Dataset entries >>
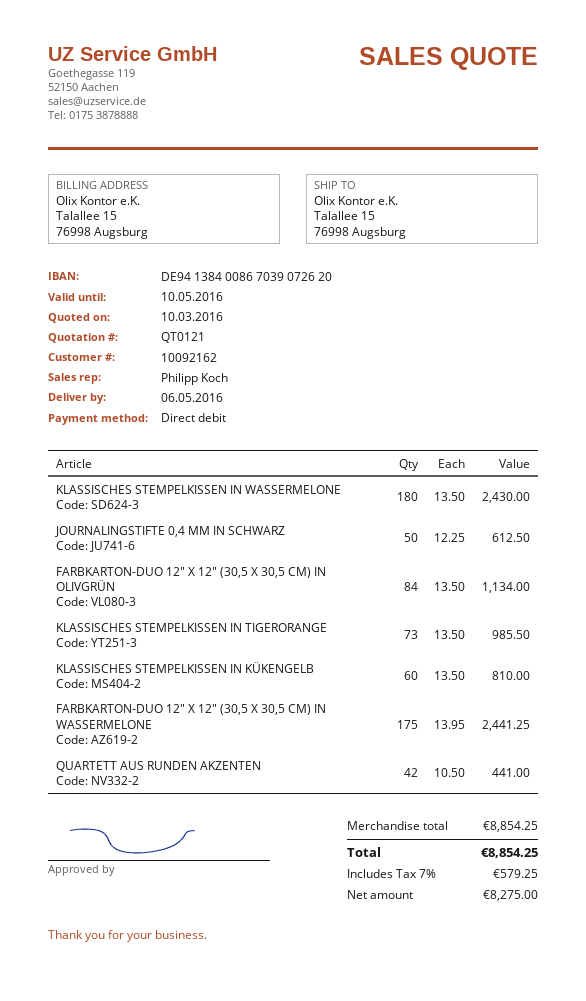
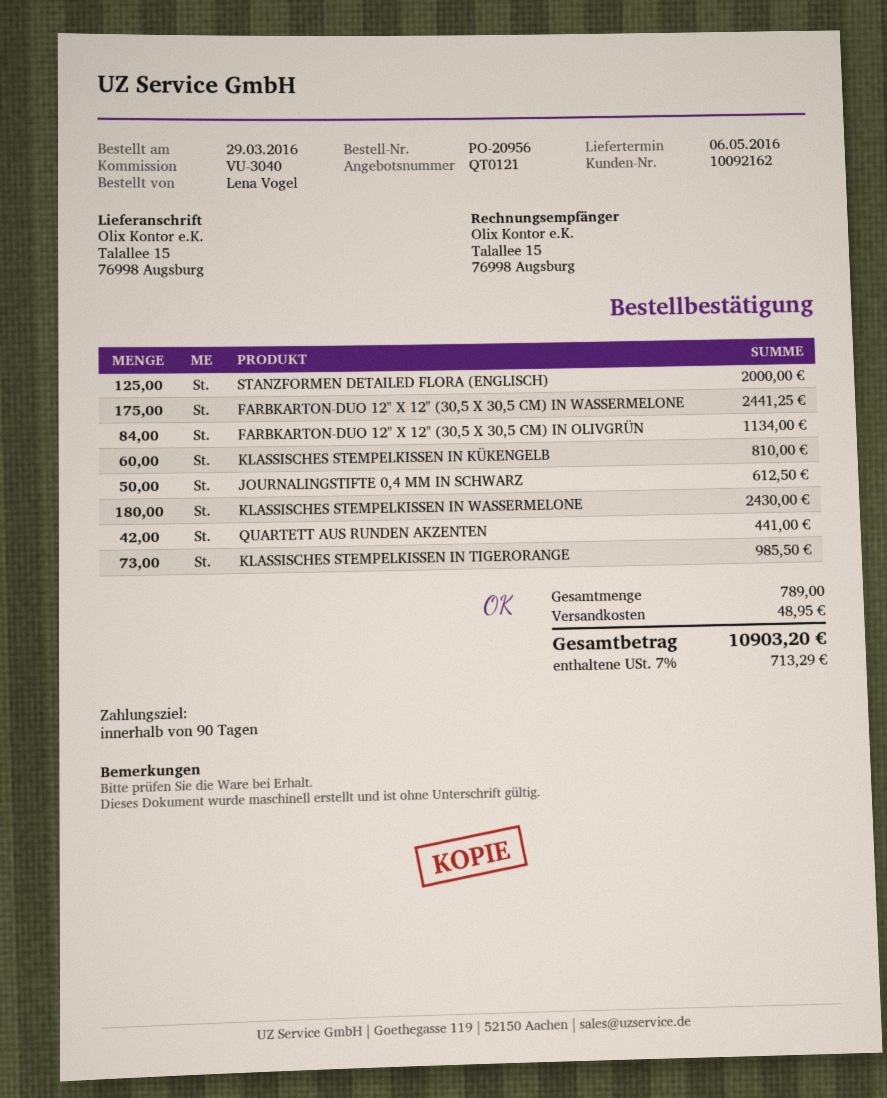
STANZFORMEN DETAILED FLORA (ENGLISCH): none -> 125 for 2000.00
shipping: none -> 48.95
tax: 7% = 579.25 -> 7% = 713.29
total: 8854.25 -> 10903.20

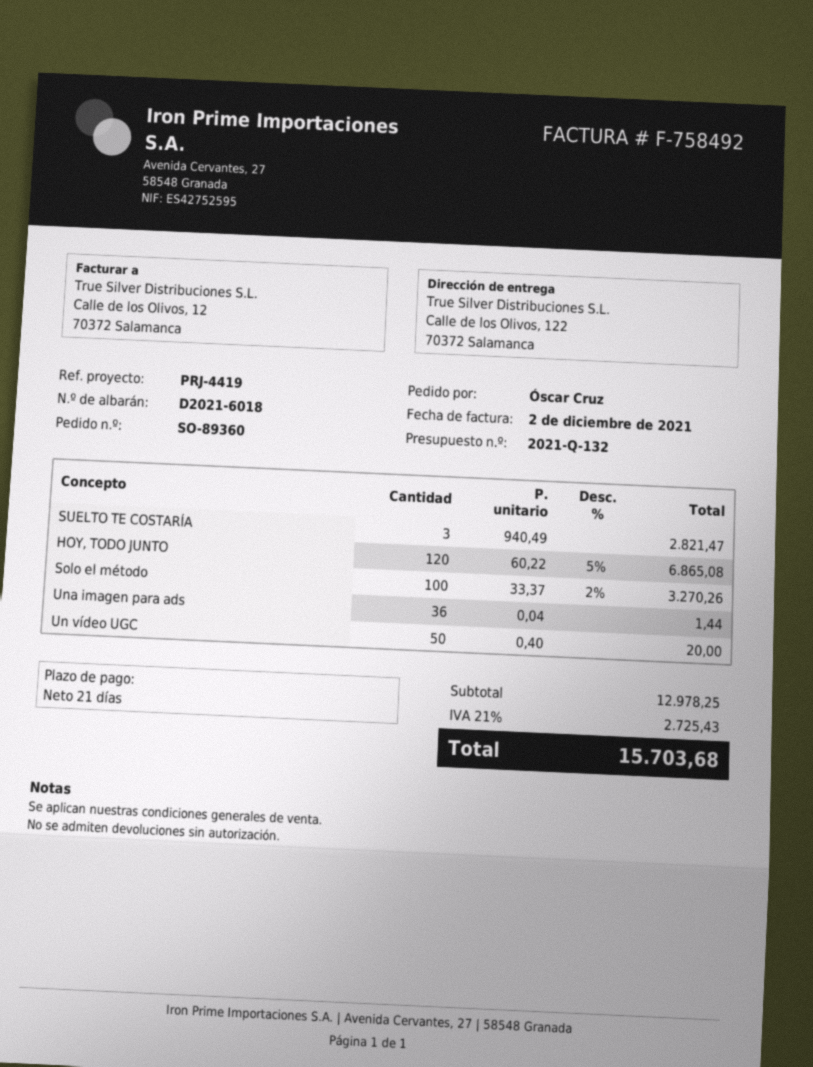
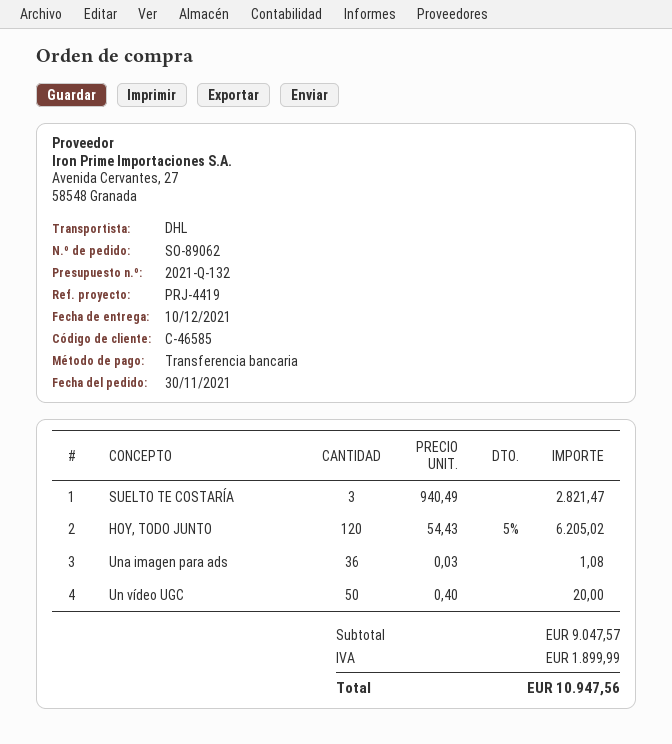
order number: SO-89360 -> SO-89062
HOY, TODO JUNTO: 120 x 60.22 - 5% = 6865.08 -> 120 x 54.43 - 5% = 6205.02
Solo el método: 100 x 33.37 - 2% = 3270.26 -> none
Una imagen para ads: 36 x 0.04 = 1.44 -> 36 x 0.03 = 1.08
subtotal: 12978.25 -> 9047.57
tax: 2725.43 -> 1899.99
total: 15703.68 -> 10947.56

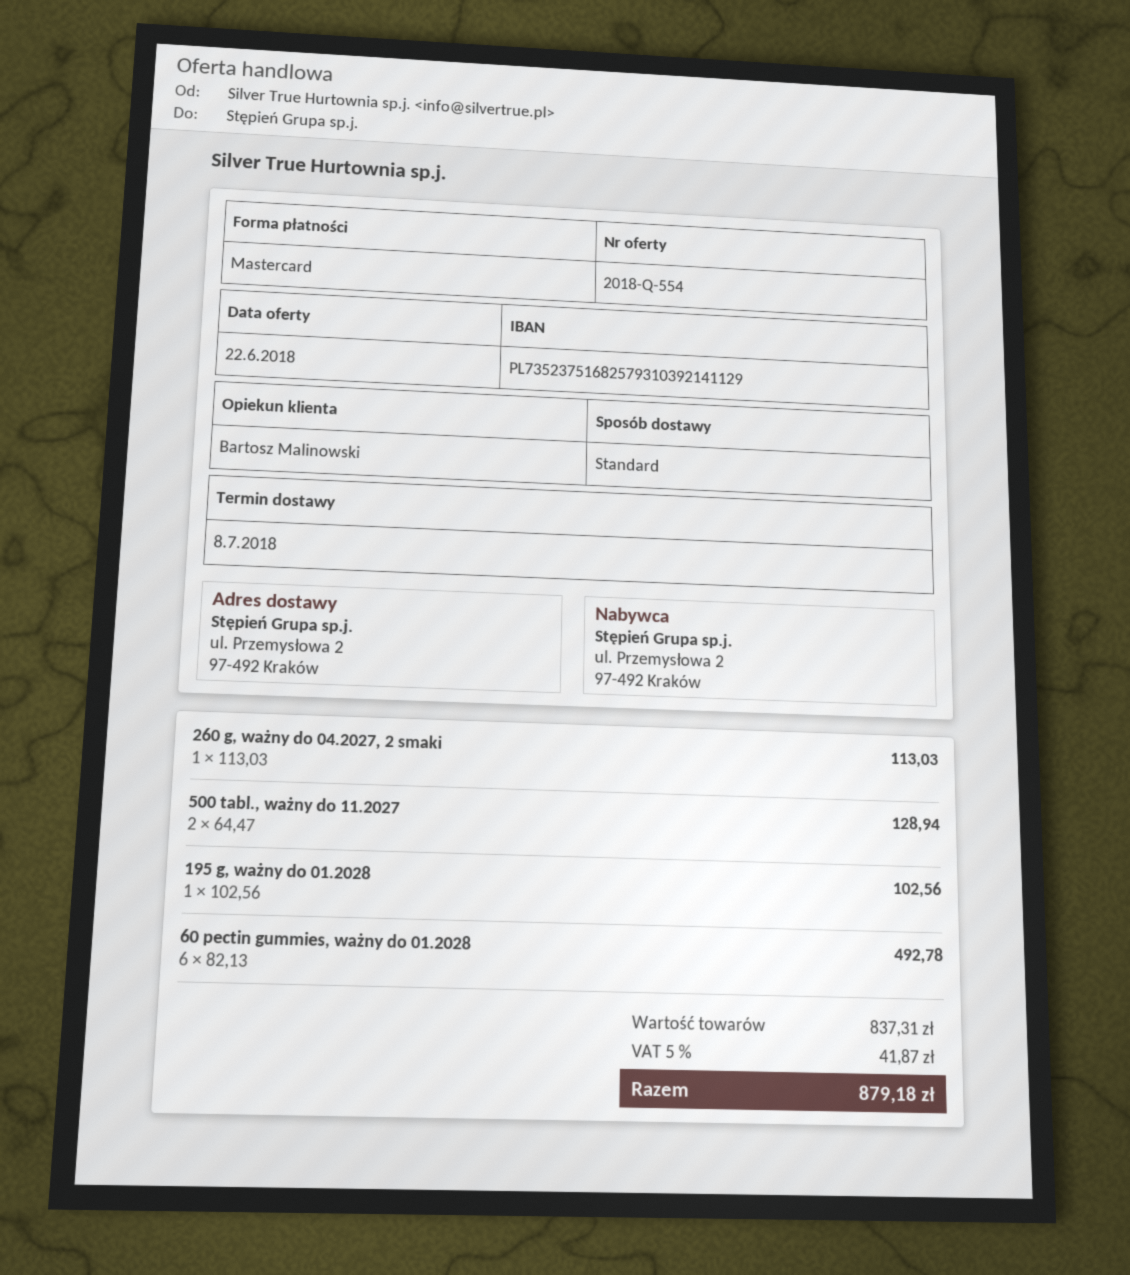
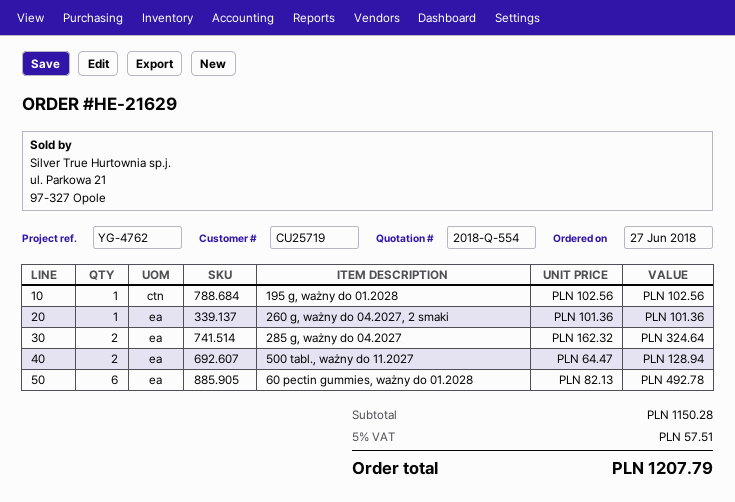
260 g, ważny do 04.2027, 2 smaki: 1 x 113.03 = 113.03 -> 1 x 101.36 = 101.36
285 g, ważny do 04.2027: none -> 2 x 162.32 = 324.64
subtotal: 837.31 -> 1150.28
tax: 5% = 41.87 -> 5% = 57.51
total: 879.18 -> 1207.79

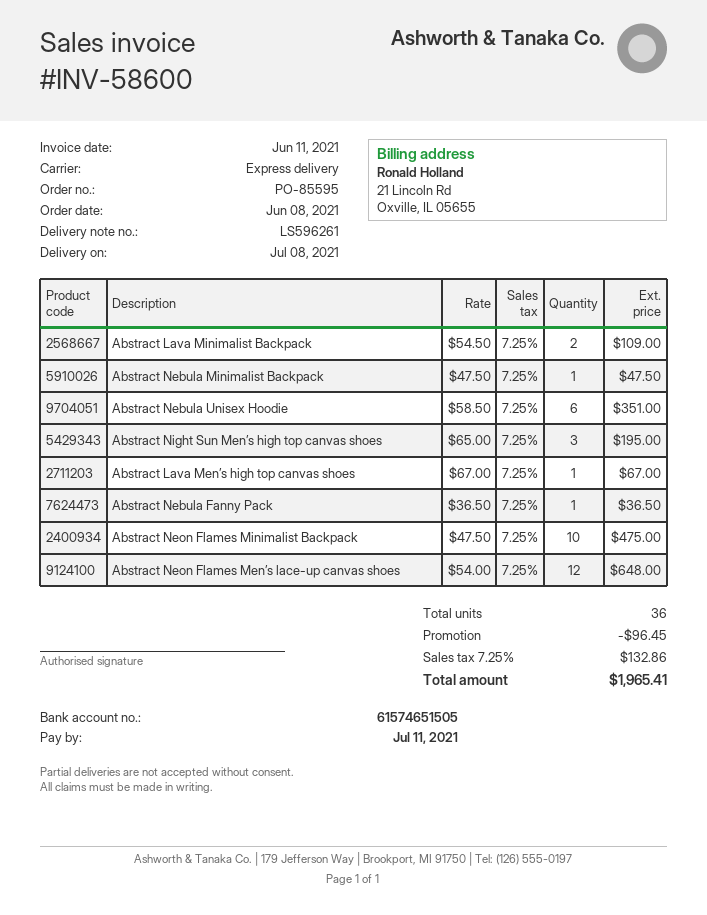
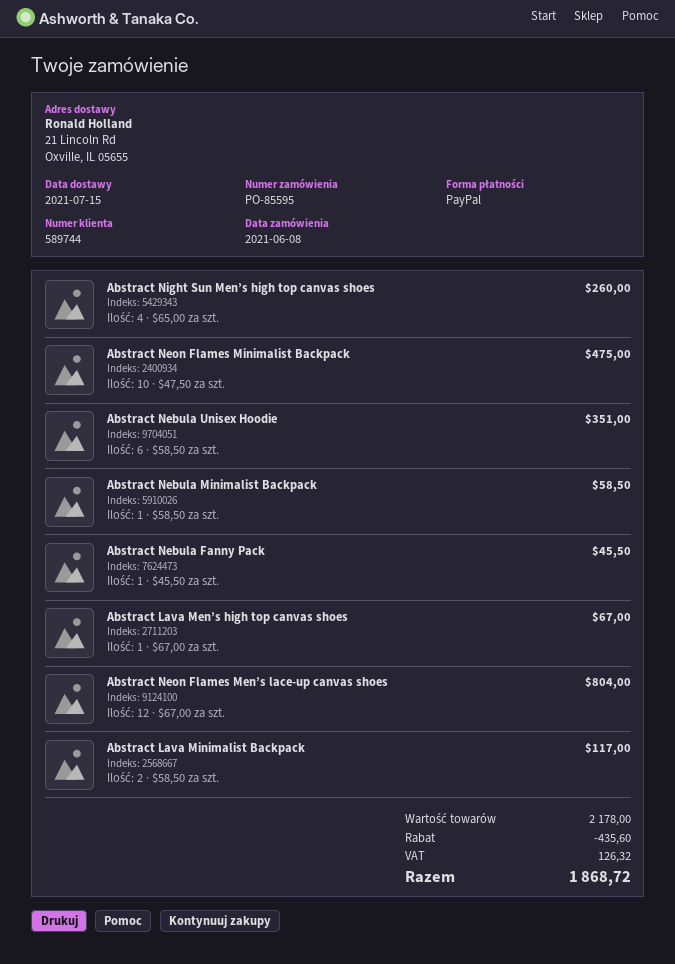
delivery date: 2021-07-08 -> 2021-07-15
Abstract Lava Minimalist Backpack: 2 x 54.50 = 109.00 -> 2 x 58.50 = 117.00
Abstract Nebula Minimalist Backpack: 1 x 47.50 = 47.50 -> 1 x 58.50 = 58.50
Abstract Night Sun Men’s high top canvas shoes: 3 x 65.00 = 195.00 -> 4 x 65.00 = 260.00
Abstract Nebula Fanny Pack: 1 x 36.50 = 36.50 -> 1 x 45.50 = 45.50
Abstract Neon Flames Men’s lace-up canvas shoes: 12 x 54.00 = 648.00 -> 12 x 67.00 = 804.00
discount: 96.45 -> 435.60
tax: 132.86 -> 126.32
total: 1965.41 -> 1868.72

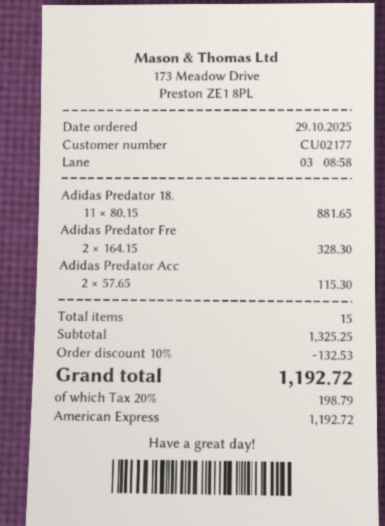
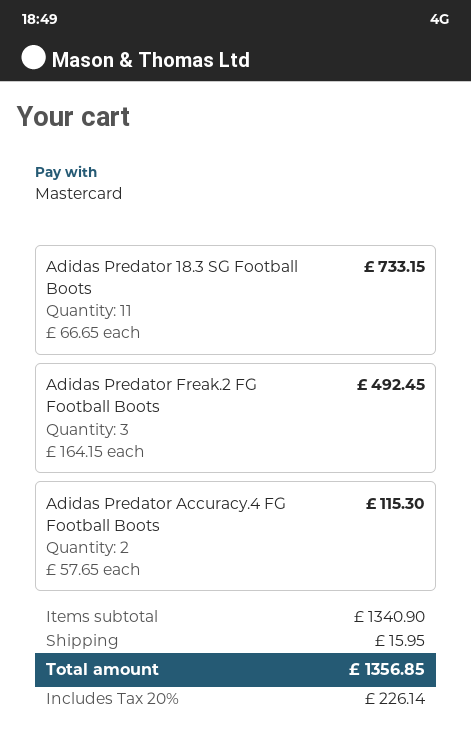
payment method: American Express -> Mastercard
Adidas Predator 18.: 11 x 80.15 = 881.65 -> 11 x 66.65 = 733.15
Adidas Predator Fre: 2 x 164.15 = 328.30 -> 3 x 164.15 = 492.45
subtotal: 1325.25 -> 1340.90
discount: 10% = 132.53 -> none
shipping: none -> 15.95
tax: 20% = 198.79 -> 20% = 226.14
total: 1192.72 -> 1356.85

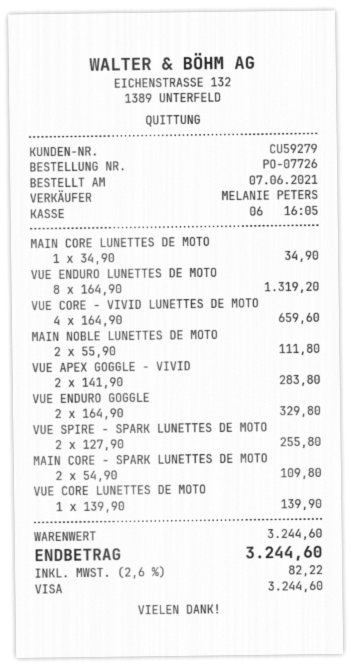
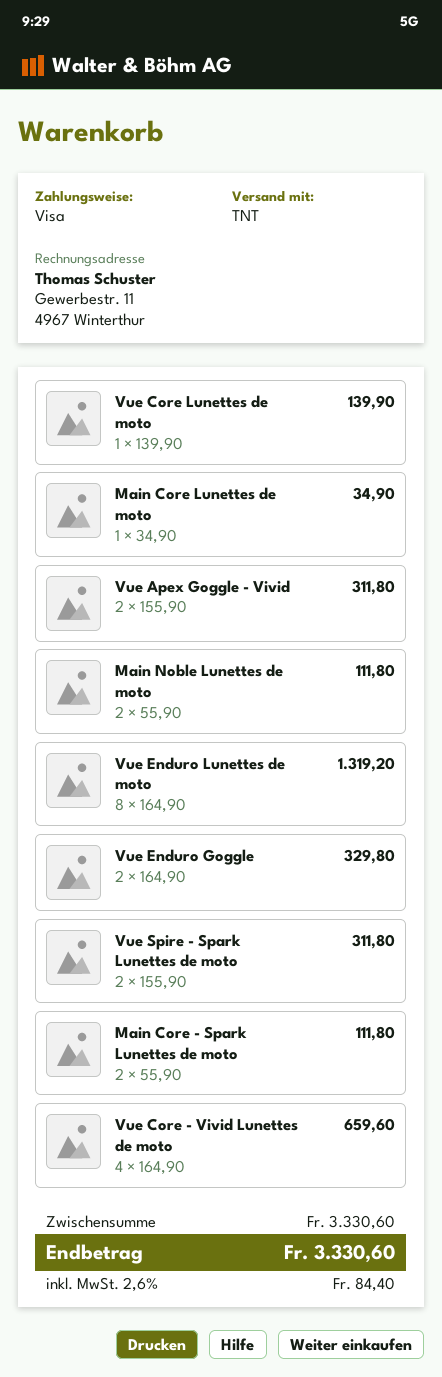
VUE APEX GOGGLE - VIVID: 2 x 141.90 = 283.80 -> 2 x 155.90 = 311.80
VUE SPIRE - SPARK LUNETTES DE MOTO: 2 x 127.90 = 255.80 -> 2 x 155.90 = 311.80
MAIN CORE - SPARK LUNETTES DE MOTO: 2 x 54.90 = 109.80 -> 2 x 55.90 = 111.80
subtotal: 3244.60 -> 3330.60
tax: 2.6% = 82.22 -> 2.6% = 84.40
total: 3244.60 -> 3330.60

Directions >> Pictures are not part of the answer, which must be the exact lines from the one holding "Adidas Predator Fre: 2" through the end of the material, both ends included.

Solution to this task >>
Adidas Predator Fre: 2 x 164.15 = 328.30 -> 3 x 164.15 = 492.45
subtotal: 1325.25 -> 1340.90
discount: 10% = 132.53 -> none
shipping: none -> 15.95
tax: 20% = 198.79 -> 20% = 226.14
total: 1192.72 -> 1356.85

VUE APEX GOGGLE - VIVID: 2 x 141.90 = 283.80 -> 2 x 155.90 = 311.80
VUE SPIRE - SPARK LUNETTES DE MOTO: 2 x 127.90 = 255.80 -> 2 x 155.90 = 311.80
MAIN CORE - SPARK LUNETTES DE MOTO: 2 x 54.90 = 109.80 -> 2 x 55.90 = 111.80
subtotal: 3244.60 -> 3330.60
tax: 2.6% = 82.22 -> 2.6% = 84.40
total: 3244.60 -> 3330.60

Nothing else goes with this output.